Ayant écrit la réponse du blessé, le juge se retourna vers le médecin.

—Vous avez entendu, monsieur, lui dit-il. C'est à vous maintenant à fixer la prévention sur ce point décisif: à quelle distance était le meurtrier lorsqu'il a fait feu?

—Je ne suis pas devin, répondit brutalement le médecin.

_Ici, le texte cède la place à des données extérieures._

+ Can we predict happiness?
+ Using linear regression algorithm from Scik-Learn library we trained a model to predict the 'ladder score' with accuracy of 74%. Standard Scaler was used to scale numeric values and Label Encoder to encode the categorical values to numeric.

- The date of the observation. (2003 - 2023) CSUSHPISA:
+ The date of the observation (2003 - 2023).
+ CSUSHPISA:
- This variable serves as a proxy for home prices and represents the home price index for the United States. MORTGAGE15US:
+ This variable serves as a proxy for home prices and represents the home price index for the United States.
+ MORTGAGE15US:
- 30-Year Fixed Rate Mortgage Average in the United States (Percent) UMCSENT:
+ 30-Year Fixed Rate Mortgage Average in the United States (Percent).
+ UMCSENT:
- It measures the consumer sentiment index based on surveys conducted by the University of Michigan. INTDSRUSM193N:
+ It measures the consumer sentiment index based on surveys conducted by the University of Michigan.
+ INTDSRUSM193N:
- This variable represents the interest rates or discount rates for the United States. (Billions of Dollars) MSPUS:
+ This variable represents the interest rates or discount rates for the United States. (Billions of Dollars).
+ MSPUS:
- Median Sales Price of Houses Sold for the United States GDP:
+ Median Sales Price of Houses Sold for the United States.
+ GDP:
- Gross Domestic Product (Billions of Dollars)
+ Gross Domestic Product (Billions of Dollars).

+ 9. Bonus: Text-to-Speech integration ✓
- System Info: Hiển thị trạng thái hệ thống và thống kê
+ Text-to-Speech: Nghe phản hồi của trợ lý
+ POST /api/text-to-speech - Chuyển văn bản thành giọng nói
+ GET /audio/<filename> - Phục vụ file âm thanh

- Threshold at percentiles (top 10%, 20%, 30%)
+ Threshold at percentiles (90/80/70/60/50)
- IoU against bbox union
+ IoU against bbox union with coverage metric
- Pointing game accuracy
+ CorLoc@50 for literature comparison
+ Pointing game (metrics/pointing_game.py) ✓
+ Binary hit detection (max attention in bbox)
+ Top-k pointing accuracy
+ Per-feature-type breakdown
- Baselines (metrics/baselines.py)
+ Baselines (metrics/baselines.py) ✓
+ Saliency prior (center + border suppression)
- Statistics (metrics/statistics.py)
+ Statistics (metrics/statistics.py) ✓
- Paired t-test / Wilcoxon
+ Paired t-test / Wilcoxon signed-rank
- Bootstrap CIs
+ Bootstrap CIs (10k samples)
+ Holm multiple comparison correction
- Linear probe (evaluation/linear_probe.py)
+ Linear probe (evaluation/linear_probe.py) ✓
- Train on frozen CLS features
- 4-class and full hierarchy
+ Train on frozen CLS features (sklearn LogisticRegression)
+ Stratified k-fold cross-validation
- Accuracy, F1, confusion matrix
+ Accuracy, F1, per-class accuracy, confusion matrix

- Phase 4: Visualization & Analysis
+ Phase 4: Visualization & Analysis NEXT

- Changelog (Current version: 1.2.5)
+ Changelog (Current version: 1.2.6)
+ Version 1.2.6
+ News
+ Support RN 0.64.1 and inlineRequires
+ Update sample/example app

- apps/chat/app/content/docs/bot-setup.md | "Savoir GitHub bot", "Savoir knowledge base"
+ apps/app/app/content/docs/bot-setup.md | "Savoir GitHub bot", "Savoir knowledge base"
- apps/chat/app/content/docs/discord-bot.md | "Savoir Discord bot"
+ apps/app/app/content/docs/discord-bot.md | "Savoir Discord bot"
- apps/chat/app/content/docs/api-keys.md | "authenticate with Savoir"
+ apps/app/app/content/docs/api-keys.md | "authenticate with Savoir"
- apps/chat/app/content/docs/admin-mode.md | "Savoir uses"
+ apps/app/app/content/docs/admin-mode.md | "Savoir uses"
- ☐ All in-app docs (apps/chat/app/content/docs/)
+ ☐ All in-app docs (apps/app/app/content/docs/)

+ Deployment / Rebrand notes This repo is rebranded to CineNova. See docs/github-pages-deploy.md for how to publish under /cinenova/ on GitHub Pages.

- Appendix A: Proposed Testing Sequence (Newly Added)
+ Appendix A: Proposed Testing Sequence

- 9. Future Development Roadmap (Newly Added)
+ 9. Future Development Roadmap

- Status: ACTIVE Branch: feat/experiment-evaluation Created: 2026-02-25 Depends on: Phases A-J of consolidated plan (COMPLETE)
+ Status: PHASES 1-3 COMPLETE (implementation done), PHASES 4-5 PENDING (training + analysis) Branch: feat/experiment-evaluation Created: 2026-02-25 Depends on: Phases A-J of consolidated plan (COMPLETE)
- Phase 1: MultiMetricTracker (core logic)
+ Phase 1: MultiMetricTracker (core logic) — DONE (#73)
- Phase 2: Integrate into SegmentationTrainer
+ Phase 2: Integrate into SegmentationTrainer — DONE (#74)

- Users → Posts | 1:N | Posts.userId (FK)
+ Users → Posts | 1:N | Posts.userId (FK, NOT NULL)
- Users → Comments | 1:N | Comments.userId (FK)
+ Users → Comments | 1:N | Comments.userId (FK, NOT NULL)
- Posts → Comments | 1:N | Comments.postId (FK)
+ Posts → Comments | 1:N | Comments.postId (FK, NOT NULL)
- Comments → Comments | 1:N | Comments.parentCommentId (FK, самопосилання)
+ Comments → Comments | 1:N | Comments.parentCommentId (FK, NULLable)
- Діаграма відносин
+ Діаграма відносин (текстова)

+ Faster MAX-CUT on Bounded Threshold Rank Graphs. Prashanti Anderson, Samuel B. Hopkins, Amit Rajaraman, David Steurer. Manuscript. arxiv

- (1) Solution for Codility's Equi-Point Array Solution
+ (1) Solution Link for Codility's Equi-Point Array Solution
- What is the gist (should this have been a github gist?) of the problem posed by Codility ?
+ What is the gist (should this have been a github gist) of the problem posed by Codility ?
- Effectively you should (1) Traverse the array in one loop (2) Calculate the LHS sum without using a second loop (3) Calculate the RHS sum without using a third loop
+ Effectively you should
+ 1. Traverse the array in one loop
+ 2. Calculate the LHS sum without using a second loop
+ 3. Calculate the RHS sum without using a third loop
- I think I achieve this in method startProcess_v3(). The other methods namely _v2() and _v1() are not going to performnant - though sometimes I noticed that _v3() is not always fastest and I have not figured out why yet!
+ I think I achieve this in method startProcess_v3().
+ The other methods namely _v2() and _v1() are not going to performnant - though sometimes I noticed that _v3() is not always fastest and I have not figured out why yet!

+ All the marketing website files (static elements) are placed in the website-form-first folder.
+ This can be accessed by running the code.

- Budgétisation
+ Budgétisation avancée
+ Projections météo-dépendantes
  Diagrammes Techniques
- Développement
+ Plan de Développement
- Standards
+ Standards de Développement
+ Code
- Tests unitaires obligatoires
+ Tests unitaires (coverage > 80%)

—Ah! prenez garde, monsieur, insista M. Galpin-Daveline, la justice, dont je suis ici le représentant, a le droit et les moyens de se faire respecter. Vous êtes médecin, monsieur, et la médecine est arrivée à répondre d'une façon presque mathématique à la question que je vous pose...

M. Seignebos ricanait.

—Vraiment, la médecine est arrivée à ce prodige! fit-il. Quelle médecine? La médecine légale, sans doute, celle qui est à la dévotion des parquets et à la discrétion des présidents d'assises...

—Monsieur!...

Mais le médecin n'était pas d'un naturel à supporter un second échec.